• Indonesia
Victory Park Capital Pererat Kerja Sama Paylater Kredivo, Tambah Lini Kredit US$100 Juta
Keuangan

Victory Park Capital Pererat Kerja Sama Paylater Kredivo, Tambah Lini Kredit US$100 Juta

Perusahaan investasi asal Chicago, Amerika Serikat, Victory Park Capital Advisors, LLC (VPC) memberikan tambahan lini kredit pada PT FinAccel Finance Indonesia atau Kredivo, perusahaan yang bergerak pada bidang pembiayaan berbasis digital sejumlah US$100 juta.

Sebelum itu memang kerja sama kedua perusahaan ini telah terjalin lantaran adanya pendanaan lini kredit pertama sebesar US$100 juta pada Juli 2020 lalu. Melalui top-up terbaru ini, mengandung arti VPC telah mempercayakan lini kredit mereka kepada Kredivo dengan total mencapai US$200 juta.

Umang Rustagi, CEO Kredivo Indonesia mengungkap bahwa seiring penetrasi e-commerce di Indonesia dengan potensi pertumbuhan market layanan bayar tunda atau paylater yang semakin meningkat membuat Kredivo mendapatkan kepercayaan lebih dari VPC. Selain itu, kemampuan Kredivo yang mumpuni dalam menampakkan kinerjanya di bidang sustainability growth & risk management.

Selasa (22/6/2021), dalam diskusi virtual bersama media Umang Rustagi menjelaskan bahwa kini Kredivo tengah berbangga lantaran tambahan lini kredit ini adalah fasilitas terbesar mereka sekaligus pendanaan besar VPC di luar Eropa dan US. Maksudnya adalah Kredivo telah diakui sebagai perusahaan yang memiliki pengaruh terhadap ekosistem dan market bisnis lending di Indonesia bahkan ASEAN.

Dana lini kredit tambahan ini rencananya akan digunakan untuk memenuhi keperluan para pengguna Kredivo di seluruh Indonesia. "Rencananya kami akan menargetkan sekitar 10 juta pelanggan. Selain itu, kami pun akan mengakselerasi skala bisnis Kredivo ini mulai tahun 2021 ini dan semoga di tahun-tahun berikutnya pula,” jelas Umang.

Lantaran itu menurut Umang kerja sama ini adalah bagian dari momen yang bersejarah untuk ekosistem kredit digital di Indonesia, juga Asia Tenggara. Karena kini Indonesia dan sekitarnya memang sedang didominasi oleh model bisnis peer-to-peer (P2P) lending di industry kredit tanpa jaminan atau unsecured lending.

Sebagai perusahaan multifinance, transaksi yang terjadi antara pihak Kredivo dan VPC ini termasuk sebagai salah satu transaksi sekuritas beragunan asset terbesar di kategori pembiayaan tanpa jaminan di Indonesia untuk saat ini.

Umang menjelaskan bahwa tambahan pendanaan lini kredit ini akan menjadi pendorong yang kuat dalam momentum besar laju pertumbuhan Kredivo semenjak pendanaan lini kredit dari VPC pada 2020 lalu. Hal tersebut membuat Kredivo mengalami pertumbuhan yang kuat dan memiliki matriks risiko yang stabil di seluruh rekam jejaknya.

Tambah Umang, dukungan pendanaan lini kredit tersebut akhirnya membawa Kredivo pada pengembangan produk ke bidang Pendidikan, kesehatan, bahkan kendaraan bermotor di pasar-pasar kota maupun kabupaten kecil di wilayah seluruh Indonesia.

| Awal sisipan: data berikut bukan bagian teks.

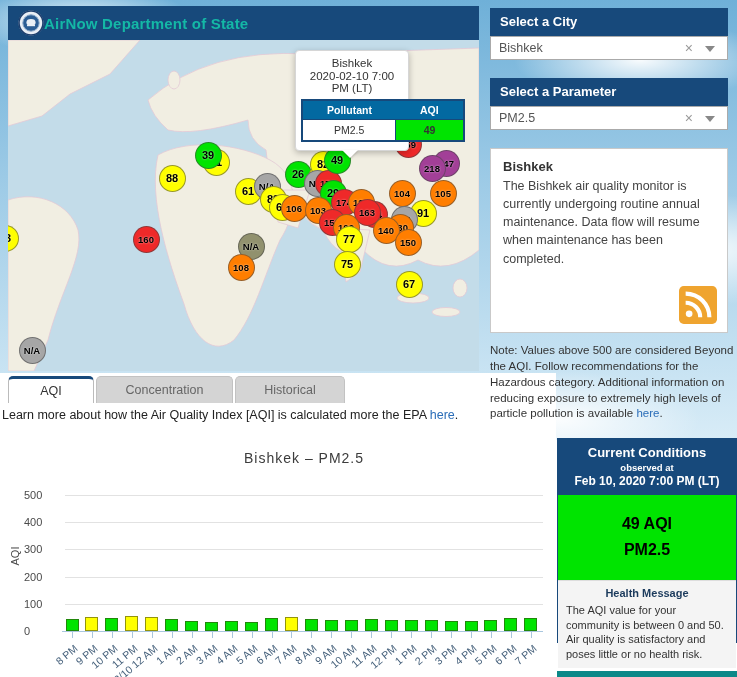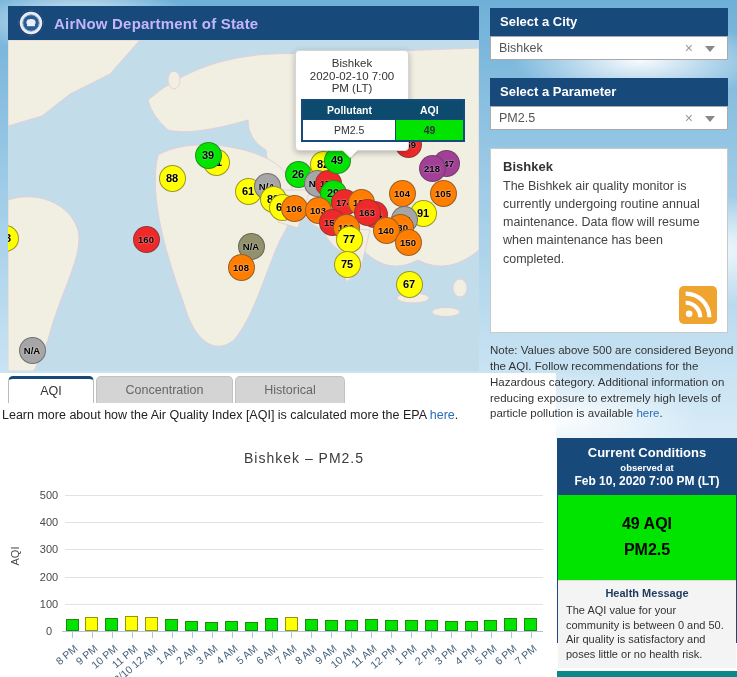"AirNow Department of State" .header-title { color: #c4b5fd -> #14b8a6; margin-left: 10px -> none }
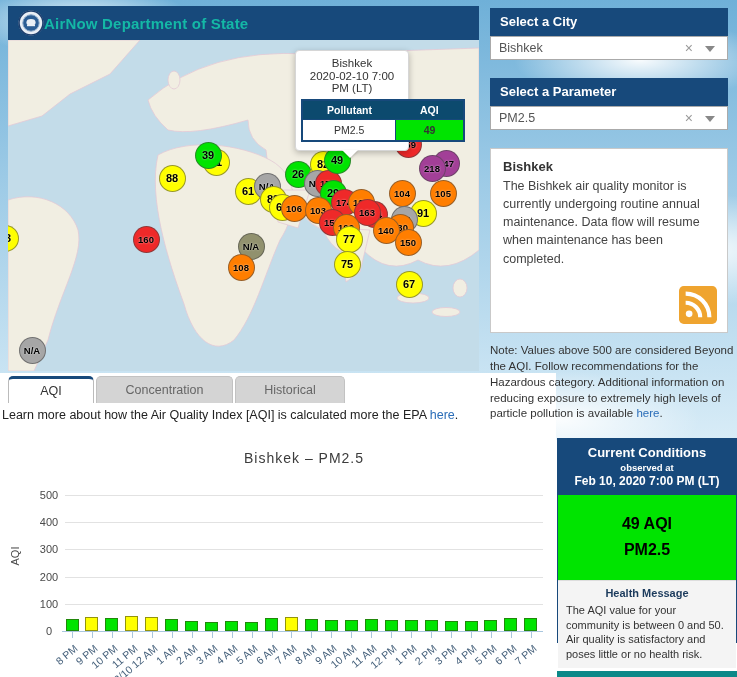"Pollutant" .popup th { background: #0c4a6e -> #0369a1 }
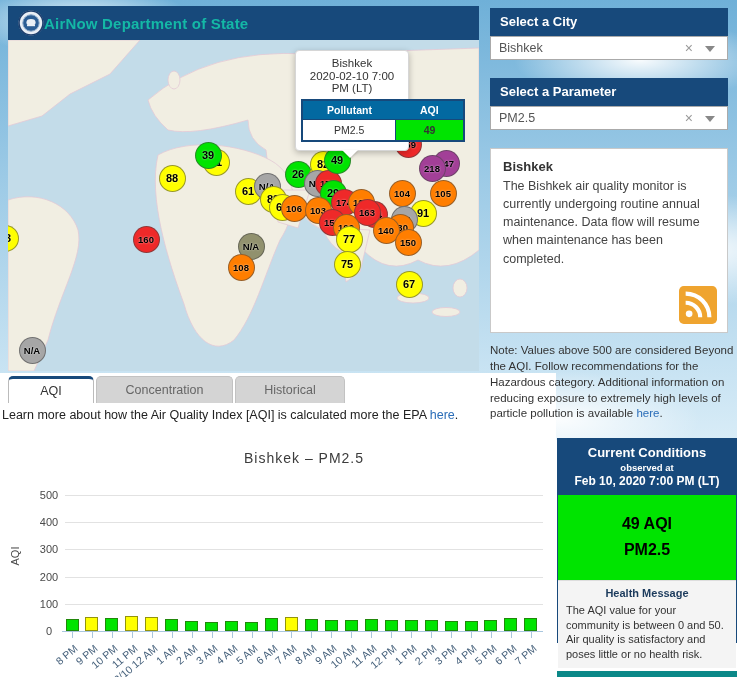"500" .ytick-label { left: 32px -> 24px; text-align: center -> left }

Umang mengungkapkan bahwa pendanaan ini begitu penting karena untuk mengakomodasi ekspansi Kredivo dalam melayani konsumen di seluruh Indonesia. Saat ini, seperempat dari 3 juta pengguna Kredivo bertempat tinggal di wilayah tier III & IV, di mana itu mencakup kota dan kabupaten yang berada di luar kota-kota besar di provinsi besar.

Dari pihak VPC, Gordon Watson mengungkapkan bahwa pihaknya merasa terkesan dengan berlanjutnya kerjasama mereka dengan pihak Kredivo yang cukup mampu bertahan dan tetap bertumbuh bisnisnya meski berada di masa krisis lantaran era new normal pandemi Covid-19.

Gordon Watson menambahkan bahwa pihaknya merasa begitu senang dengan terus melanjutkan jalinan kerja sama yang kian semakin erat dengan Kredivo.

Dalam pandangan VPC perusahaan yang bergerak di multifinance ini telah memperesentasikan kombinasi yang unik. Semua tampak dari skala bisnisnya, pertumbuhannya, bagaimana cara manajemen resiko dan inklusi keuangannya di salah satu pasar berkembang teratraktif di dunia.